Your display of fortitude, determination, courage and your ability to fight has upon more than one occasion been a determining factor in making history, and your work has had a direct bearing upon the remarkable chain of events, which have this day culminated in such a satisfactory manner. Along the fronts of Verdun, the Marne, the Aisne, Lorraine, Champagne, and the Argonne, the unity of the Fourth Brigade Marines have fought valiantly, bravely, and decisively. They have nobly sustained the sacred traditions and have added glorious pages to the already illustrious history of the United States Marine Corps. It is a record of which you may all be proud.
The war was over.
As news of the Armistice began to circulate, Great was dispatched to help deliver 1,200 troops to the 5th and 6th Regiments of the 4th Marine Brigade, but their train could go no further than Verdun. The Germans were believed to have mined the roads ahead on their way out. It took several days of hard marching through Belgium to catch up and distribute the newly trained men to the 5th and 6th. Then Great was looking for his next billet.

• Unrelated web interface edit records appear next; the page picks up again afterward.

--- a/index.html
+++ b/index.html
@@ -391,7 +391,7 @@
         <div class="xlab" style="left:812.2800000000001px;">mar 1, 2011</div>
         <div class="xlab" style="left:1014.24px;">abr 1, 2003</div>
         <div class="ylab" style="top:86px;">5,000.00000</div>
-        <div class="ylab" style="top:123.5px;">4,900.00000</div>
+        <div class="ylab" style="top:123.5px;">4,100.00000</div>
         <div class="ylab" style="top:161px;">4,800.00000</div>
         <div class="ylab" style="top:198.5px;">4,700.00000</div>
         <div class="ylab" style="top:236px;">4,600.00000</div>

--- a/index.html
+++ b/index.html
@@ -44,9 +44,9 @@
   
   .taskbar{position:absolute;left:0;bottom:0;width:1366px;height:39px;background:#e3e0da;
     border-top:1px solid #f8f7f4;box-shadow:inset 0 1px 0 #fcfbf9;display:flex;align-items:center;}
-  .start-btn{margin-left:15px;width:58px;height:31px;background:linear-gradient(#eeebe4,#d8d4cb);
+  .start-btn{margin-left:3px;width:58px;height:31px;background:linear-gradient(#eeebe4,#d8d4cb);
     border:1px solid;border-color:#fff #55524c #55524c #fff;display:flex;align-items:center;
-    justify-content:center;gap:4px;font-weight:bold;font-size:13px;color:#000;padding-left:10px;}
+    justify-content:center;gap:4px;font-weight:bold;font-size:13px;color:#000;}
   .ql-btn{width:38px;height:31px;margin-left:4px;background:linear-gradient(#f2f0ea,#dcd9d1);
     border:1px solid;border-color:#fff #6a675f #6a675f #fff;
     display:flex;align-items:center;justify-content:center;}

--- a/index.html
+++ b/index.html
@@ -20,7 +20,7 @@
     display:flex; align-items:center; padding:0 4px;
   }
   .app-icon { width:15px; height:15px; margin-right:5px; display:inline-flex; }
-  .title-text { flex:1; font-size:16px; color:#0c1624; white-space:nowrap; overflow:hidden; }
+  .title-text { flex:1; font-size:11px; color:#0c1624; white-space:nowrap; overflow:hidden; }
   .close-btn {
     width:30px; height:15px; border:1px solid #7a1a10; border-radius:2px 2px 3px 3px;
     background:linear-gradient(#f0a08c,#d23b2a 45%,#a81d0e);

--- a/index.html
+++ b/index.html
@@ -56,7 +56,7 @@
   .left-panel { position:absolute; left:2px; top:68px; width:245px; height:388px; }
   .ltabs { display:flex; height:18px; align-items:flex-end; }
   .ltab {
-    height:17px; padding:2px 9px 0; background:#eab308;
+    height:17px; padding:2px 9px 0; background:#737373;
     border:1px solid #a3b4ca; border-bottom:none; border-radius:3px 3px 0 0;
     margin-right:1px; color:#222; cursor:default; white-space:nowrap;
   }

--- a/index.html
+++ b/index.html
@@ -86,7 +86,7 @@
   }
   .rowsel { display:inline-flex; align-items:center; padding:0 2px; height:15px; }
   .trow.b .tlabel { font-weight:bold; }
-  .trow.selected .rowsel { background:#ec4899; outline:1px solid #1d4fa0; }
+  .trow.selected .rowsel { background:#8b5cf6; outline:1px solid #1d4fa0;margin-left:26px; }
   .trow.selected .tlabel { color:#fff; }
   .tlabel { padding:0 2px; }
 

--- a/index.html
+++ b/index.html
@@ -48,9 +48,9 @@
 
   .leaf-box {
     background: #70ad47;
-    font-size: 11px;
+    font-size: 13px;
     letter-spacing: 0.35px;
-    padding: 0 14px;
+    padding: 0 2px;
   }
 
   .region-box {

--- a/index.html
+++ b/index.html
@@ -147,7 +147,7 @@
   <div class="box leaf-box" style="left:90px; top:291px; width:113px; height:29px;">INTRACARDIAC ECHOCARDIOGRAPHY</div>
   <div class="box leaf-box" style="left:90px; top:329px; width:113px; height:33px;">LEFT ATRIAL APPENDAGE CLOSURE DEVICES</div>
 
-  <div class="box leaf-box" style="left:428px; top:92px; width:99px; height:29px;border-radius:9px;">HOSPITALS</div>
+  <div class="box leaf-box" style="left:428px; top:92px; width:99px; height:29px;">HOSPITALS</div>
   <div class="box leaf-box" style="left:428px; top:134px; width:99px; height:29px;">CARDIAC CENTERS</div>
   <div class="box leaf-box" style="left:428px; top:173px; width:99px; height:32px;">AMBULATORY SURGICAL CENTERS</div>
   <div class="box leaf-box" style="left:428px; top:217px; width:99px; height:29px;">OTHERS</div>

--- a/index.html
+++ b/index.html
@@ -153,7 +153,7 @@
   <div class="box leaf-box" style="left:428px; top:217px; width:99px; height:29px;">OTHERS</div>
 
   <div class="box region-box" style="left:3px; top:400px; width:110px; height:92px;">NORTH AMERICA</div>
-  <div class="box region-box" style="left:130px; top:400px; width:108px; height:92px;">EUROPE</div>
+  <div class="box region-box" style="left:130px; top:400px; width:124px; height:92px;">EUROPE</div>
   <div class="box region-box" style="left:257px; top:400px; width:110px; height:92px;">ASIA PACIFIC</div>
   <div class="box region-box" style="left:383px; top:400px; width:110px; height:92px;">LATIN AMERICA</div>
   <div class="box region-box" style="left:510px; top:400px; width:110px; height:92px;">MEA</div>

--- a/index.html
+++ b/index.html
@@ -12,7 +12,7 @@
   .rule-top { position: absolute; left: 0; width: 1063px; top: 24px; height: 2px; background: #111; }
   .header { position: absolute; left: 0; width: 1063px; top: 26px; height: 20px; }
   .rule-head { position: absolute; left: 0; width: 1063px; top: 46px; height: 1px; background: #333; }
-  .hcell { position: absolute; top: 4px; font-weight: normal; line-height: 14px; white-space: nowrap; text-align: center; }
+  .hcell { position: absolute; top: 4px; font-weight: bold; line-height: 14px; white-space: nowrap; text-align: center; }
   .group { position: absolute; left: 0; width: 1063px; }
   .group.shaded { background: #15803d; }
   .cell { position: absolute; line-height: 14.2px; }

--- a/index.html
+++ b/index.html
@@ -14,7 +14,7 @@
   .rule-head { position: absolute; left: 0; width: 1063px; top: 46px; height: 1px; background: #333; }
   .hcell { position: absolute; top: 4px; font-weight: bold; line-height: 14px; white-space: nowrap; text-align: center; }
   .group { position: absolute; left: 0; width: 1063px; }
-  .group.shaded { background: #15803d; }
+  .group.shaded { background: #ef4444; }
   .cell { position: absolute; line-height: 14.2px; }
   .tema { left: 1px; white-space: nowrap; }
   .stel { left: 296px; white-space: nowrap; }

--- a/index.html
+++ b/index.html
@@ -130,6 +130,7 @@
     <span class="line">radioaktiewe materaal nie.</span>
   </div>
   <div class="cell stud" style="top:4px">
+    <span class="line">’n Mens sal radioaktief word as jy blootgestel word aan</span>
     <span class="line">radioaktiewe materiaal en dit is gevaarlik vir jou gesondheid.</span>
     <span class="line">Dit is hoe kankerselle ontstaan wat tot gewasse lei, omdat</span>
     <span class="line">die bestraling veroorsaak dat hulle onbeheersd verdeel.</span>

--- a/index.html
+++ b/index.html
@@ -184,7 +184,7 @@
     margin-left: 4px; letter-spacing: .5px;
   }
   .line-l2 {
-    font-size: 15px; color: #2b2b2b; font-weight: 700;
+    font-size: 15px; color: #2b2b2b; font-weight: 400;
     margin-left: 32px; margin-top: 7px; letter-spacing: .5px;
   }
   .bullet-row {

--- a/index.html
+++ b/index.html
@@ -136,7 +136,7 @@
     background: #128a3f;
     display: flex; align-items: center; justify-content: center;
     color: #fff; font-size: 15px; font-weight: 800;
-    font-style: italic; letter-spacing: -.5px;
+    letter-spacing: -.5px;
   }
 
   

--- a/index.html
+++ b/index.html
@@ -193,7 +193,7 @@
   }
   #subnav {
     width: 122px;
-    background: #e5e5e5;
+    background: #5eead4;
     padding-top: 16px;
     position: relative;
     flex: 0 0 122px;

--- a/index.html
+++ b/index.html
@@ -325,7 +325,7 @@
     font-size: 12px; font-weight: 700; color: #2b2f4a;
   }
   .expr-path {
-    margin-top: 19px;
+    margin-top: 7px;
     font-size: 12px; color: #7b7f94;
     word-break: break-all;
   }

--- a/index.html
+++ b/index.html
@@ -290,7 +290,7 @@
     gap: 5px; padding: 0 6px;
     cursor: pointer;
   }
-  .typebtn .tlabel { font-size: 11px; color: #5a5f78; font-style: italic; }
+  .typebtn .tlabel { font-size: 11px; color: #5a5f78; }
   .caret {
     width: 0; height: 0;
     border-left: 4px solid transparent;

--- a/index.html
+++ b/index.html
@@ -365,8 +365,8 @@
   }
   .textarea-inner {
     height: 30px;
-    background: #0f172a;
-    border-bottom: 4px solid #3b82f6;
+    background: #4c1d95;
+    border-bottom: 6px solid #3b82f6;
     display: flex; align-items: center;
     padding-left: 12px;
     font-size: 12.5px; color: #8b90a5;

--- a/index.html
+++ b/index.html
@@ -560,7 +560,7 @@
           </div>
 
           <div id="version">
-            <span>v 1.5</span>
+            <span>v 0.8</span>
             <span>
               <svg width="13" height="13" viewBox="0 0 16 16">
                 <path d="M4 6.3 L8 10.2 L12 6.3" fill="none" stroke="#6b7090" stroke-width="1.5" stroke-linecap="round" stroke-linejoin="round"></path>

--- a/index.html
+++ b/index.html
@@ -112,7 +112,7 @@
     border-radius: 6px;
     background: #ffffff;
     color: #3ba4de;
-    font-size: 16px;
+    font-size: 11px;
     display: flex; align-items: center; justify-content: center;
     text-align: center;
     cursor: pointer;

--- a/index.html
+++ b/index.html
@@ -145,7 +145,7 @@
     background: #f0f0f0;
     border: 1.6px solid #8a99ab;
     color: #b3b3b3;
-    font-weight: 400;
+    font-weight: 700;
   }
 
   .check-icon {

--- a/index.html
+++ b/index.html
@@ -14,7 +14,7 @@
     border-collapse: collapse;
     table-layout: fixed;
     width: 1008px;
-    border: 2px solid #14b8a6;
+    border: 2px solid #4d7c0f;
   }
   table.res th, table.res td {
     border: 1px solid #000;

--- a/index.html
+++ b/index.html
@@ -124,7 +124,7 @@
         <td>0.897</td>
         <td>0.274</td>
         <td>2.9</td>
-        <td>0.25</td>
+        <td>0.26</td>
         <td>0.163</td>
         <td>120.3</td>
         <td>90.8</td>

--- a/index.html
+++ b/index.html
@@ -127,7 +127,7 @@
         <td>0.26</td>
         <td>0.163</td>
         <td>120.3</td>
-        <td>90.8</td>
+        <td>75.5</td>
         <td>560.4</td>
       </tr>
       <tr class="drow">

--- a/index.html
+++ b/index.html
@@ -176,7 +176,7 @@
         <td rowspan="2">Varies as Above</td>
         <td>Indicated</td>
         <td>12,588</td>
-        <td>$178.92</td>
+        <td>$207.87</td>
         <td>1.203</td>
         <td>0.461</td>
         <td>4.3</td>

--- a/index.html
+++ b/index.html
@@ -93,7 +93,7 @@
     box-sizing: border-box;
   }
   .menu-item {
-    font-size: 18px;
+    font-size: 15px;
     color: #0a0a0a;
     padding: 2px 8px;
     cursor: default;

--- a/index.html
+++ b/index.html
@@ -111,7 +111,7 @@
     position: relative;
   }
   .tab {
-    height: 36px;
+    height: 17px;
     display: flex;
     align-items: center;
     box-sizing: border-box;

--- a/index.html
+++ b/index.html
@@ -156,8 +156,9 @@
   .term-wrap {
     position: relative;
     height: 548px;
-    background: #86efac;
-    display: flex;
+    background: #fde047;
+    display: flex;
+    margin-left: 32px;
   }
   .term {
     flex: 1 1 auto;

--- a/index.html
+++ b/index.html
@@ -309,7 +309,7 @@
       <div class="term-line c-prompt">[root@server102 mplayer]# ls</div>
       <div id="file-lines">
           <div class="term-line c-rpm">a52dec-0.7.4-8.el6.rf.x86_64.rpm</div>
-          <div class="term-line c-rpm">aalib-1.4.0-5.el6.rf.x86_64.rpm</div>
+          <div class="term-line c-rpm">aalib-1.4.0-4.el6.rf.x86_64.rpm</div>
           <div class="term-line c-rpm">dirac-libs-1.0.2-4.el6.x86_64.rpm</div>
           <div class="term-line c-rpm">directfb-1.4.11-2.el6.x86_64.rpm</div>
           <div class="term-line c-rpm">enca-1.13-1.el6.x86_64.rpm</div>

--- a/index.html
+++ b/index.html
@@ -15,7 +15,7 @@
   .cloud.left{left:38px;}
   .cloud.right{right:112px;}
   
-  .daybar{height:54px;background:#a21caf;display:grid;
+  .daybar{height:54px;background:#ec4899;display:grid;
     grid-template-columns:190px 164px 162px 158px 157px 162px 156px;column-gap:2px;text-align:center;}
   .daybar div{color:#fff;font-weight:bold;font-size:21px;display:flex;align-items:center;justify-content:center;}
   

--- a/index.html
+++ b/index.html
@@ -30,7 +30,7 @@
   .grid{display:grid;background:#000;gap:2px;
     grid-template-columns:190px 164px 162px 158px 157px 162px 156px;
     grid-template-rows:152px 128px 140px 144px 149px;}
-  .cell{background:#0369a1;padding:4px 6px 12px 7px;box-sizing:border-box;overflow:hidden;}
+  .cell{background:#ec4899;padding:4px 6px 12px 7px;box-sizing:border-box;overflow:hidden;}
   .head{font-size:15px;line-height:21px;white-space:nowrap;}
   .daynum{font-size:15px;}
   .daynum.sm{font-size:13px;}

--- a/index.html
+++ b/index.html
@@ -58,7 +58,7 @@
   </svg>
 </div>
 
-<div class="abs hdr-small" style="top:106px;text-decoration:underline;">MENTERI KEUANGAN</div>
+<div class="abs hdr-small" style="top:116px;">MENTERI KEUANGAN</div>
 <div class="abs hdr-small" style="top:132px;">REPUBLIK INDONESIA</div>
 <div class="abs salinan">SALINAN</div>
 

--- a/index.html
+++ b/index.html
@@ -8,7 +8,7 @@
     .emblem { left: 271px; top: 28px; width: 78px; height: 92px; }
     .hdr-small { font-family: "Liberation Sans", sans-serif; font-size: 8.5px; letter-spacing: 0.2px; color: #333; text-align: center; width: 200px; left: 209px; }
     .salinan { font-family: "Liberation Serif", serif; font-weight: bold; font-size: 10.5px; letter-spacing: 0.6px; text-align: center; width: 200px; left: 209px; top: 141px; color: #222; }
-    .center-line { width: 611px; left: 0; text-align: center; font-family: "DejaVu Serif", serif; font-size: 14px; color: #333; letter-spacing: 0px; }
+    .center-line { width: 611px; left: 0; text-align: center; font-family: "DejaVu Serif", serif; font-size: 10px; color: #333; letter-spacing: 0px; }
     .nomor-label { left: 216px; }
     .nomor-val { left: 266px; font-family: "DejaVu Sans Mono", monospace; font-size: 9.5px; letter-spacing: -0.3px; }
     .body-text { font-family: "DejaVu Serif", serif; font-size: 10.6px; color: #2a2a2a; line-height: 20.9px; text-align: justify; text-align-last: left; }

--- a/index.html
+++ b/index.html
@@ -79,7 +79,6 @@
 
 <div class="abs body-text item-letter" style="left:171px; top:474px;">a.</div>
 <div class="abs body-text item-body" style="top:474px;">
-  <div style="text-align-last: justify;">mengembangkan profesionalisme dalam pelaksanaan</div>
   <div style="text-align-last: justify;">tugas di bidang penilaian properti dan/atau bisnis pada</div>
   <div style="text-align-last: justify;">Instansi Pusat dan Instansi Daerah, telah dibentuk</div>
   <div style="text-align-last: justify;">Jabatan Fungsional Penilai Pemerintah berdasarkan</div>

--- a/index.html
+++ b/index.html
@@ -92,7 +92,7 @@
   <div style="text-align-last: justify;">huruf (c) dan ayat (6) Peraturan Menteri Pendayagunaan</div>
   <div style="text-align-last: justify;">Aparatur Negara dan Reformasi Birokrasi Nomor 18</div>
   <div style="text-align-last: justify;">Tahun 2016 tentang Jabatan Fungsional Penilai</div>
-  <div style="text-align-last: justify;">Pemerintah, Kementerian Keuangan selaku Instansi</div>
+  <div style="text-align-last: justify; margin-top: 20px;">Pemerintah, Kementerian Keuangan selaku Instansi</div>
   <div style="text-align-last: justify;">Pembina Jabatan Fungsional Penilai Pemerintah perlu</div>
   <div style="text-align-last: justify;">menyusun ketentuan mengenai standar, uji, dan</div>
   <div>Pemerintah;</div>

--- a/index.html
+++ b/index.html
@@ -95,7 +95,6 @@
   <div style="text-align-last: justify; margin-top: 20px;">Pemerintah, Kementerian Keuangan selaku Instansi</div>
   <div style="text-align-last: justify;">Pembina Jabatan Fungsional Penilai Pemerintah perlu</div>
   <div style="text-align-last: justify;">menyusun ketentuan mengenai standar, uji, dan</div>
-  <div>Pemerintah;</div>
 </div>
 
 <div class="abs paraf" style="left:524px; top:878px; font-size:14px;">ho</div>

“There I was with a set of orders in my hand, a bed roll under my arm, and my pack on my back—and absolutely no place to go. Nobody thought anything about where second lieutenants went.”
Great found himself an assignment with the 51st company of the 2nd battalion of the 5th regiment. On November 17, they moved out with the Second Division, commencing their advance to the Rhine. They passed through Belgium and Luxembourg, making a record setting march of 33 miles in a single day to finally reach the German frontier on November 25. On December 1, they crossed the Rhine to begin their occupation duty in Germany.
Great was promoted to captain. But his active combat aspirations would have to wait for another war.
“I don’t consider that I served in combat,” Great said of his time in the Great War. “I heard a couple of shots fired and got bombed one night in Tours. When the bombers were done, drinks were on the house because the house was never hit.”